See Also:	This should be a list of other R commands that are related to the current function. They might be of more use to you, or their help files might be better written and clarify what you’re trying to do.
Examples:	This should be a set of R commands that you can copy-and-paste into either a script file or the console pane. These should give you a practical example of how to use the function in several different settings.

If you’re really stuck, there is an international community of R users who regularly post questions and answers on advanced topics. In the Help menu, choose ‘search r-project.org’ and work through the search pages. Beware though, these are busy people who will often ignore directly emailed requests for help. Ask your resident experts first, before e-mailing the R-search email lists!
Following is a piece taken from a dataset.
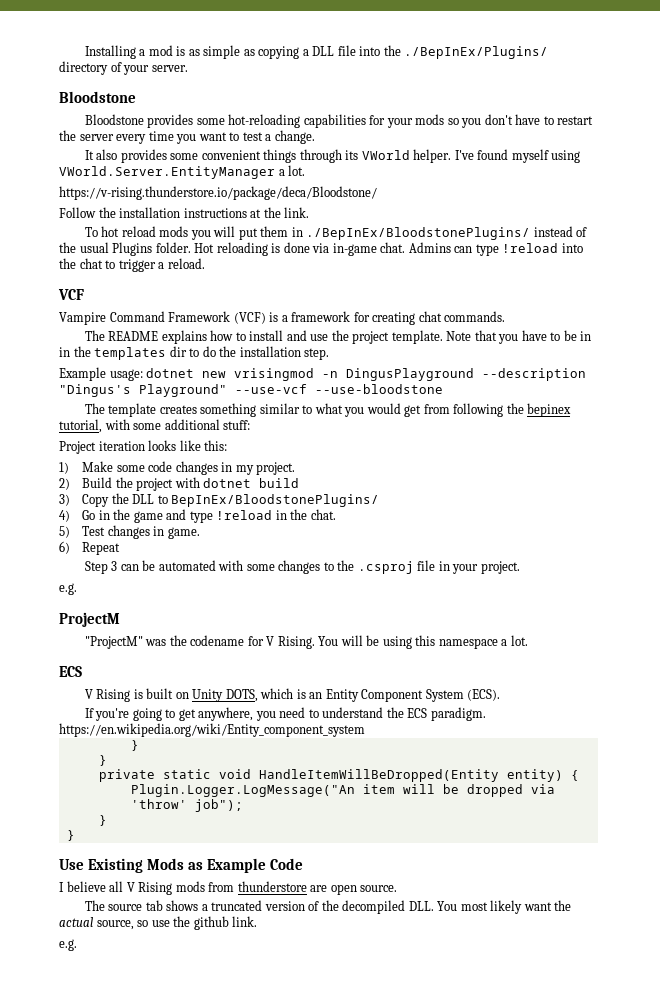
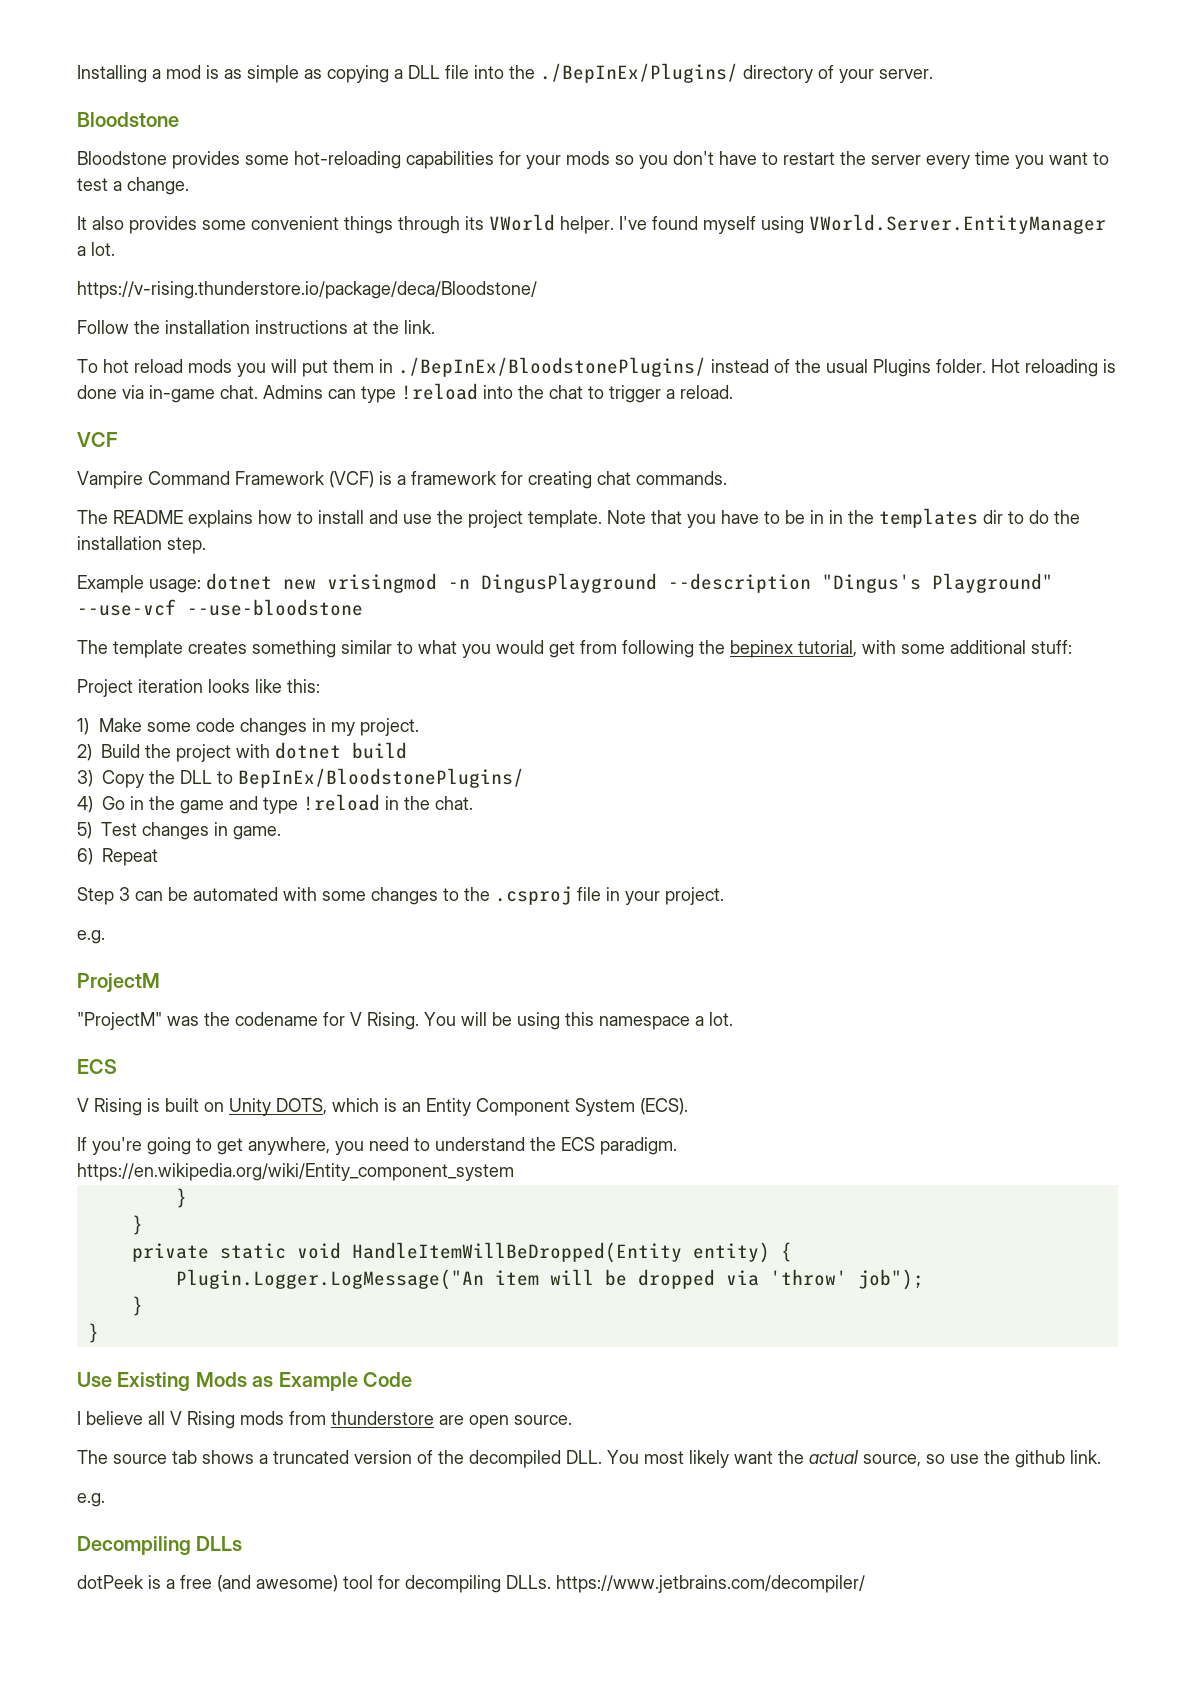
+ Decompiling DLLs
+ dotPeek is a free (and awesome) tool for decompiling DLLs. https://www.jetbrains.com/decompiler/

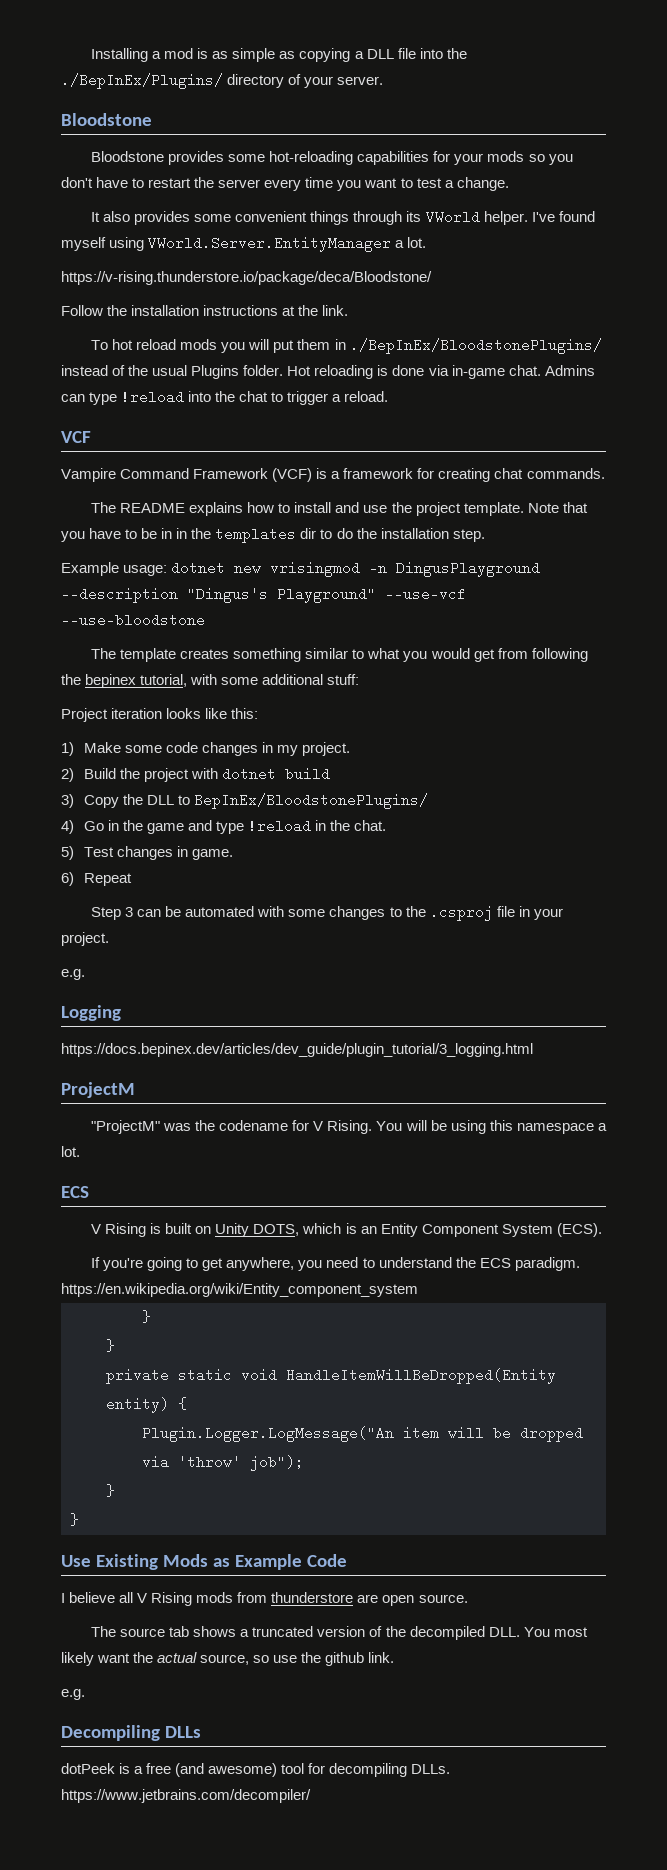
+ Logging
+ https://docs.bepinex.dev/articles/dev_guide/plugin_tutorial/3_logging.html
I also tend to succeed mostly by Googling the problem. For example, Googling ‘R importing data’ finds me this rather excellent tutorial: http://www.r-tutor.com/r-introduction/data-frame/data-import.

3.4 Objects in R

R defines various types of object (and allows you to define your own if you so wish). We will explore the most common object types below.

3.4.1 Vectors

Vectors are fundamental R objects. In fact, we have already seen them at work in earlier examples. For instance, notice that if we type the number 10 into the command prompt, the output when R prints this to the screen is prefixed with a [1]:

## [1] 10

This shows that the output is a vector of length 1. The ziggy variable we created earlier is also a vector of length 1:

ziggy

## [1] 8.162278

Note that vectors do not have to be numerical in value e.g.

"somewords"

## [1] "somewords"

is also a vector of length 1. R distinguishes between different ‘types’ of vector, with the four main types being:

numeric where each element is a number (either integer or decimal),
character where each element is a word or letter, and
factor where each element is a word or letter, but with some additional “grouping” information, and
logical where each element is either TRUE or FALSE (equivalently coded as T or F).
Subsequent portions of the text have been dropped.